A faithful repeat of all the records, with no image kept, is the required answer.

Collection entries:
____
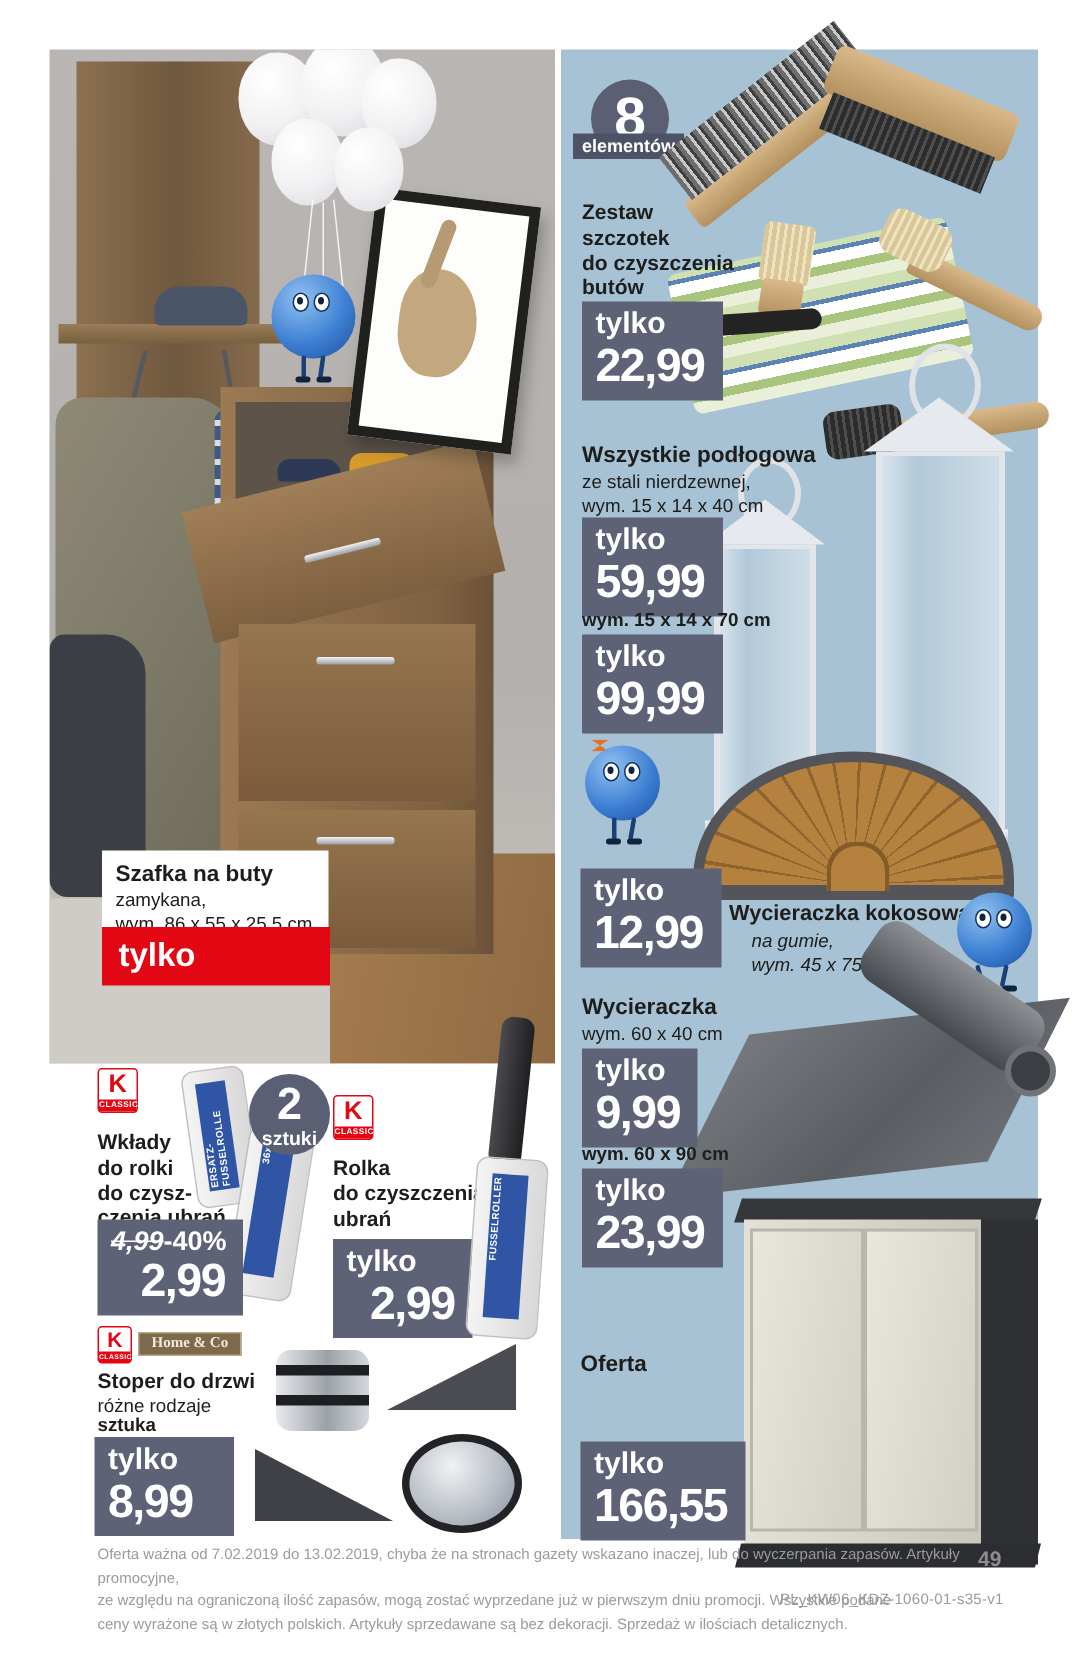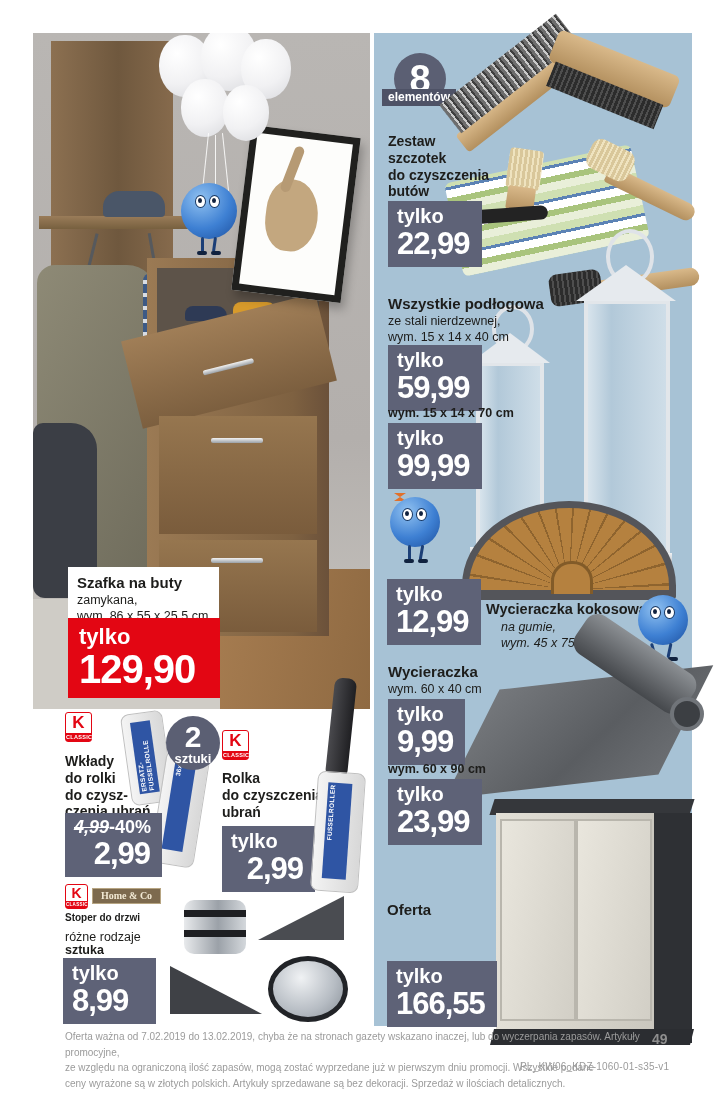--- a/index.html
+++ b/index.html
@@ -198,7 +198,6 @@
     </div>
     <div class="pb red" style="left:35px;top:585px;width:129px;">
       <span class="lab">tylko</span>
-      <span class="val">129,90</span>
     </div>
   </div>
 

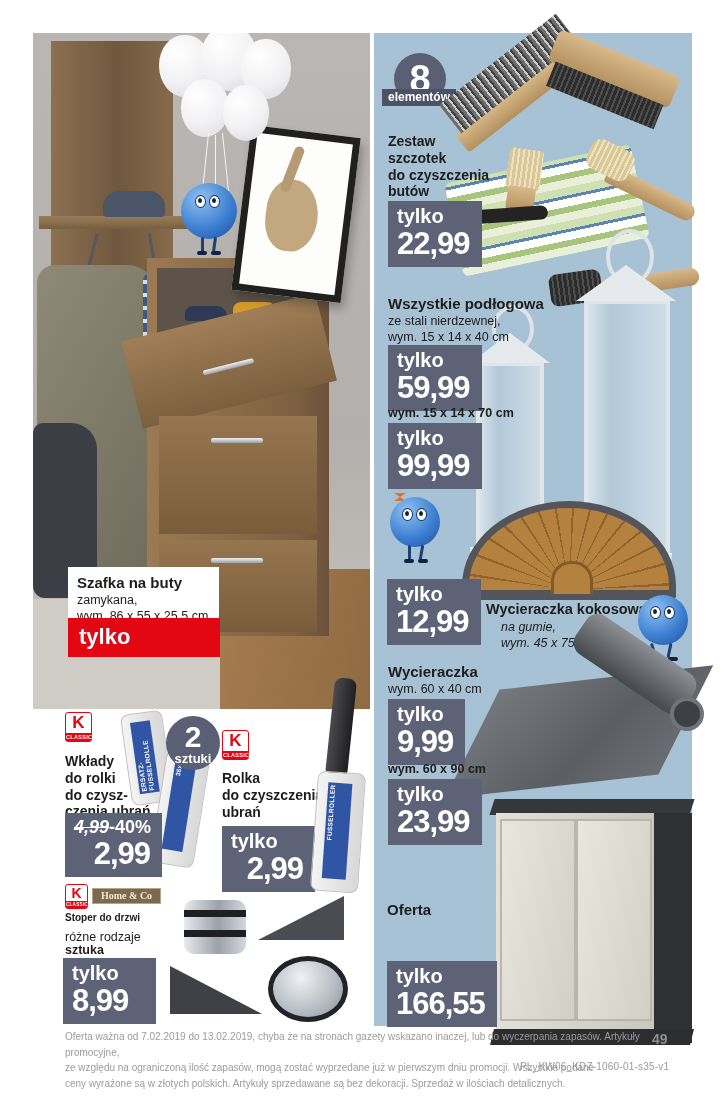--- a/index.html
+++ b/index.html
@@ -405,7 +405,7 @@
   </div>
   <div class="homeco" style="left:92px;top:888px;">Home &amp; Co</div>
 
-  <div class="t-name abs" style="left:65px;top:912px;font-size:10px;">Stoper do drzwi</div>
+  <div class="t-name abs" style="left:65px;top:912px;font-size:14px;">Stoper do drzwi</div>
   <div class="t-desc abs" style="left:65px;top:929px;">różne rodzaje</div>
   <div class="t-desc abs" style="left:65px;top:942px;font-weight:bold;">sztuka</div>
____
_Worked solution_
--- a/index.html
+++ b/index.html
@@ -198,7 +198,6 @@
     </div>
     <div class="pb red" style="left:35px;top:585px;width:129px;">
       <span class="lab">tylko</span>
-      <span class="val">129,90</span>
     </div>
   </div>
 

--- a/index.html
+++ b/index.html
@@ -405,7 +405,7 @@
   </div>
   <div class="homeco" style="left:92px;top:888px;">Home &amp; Co</div>
 
-  <div class="t-name abs" style="left:65px;top:912px;font-size:10px;">Stoper do drzwi</div>
+  <div class="t-name abs" style="left:65px;top:912px;font-size:14px;">Stoper do drzwi</div>
   <div class="t-desc abs" style="left:65px;top:929px;">różne rodzaje</div>
   <div class="t-desc abs" style="left:65px;top:942px;font-weight:bold;">sztuka</div>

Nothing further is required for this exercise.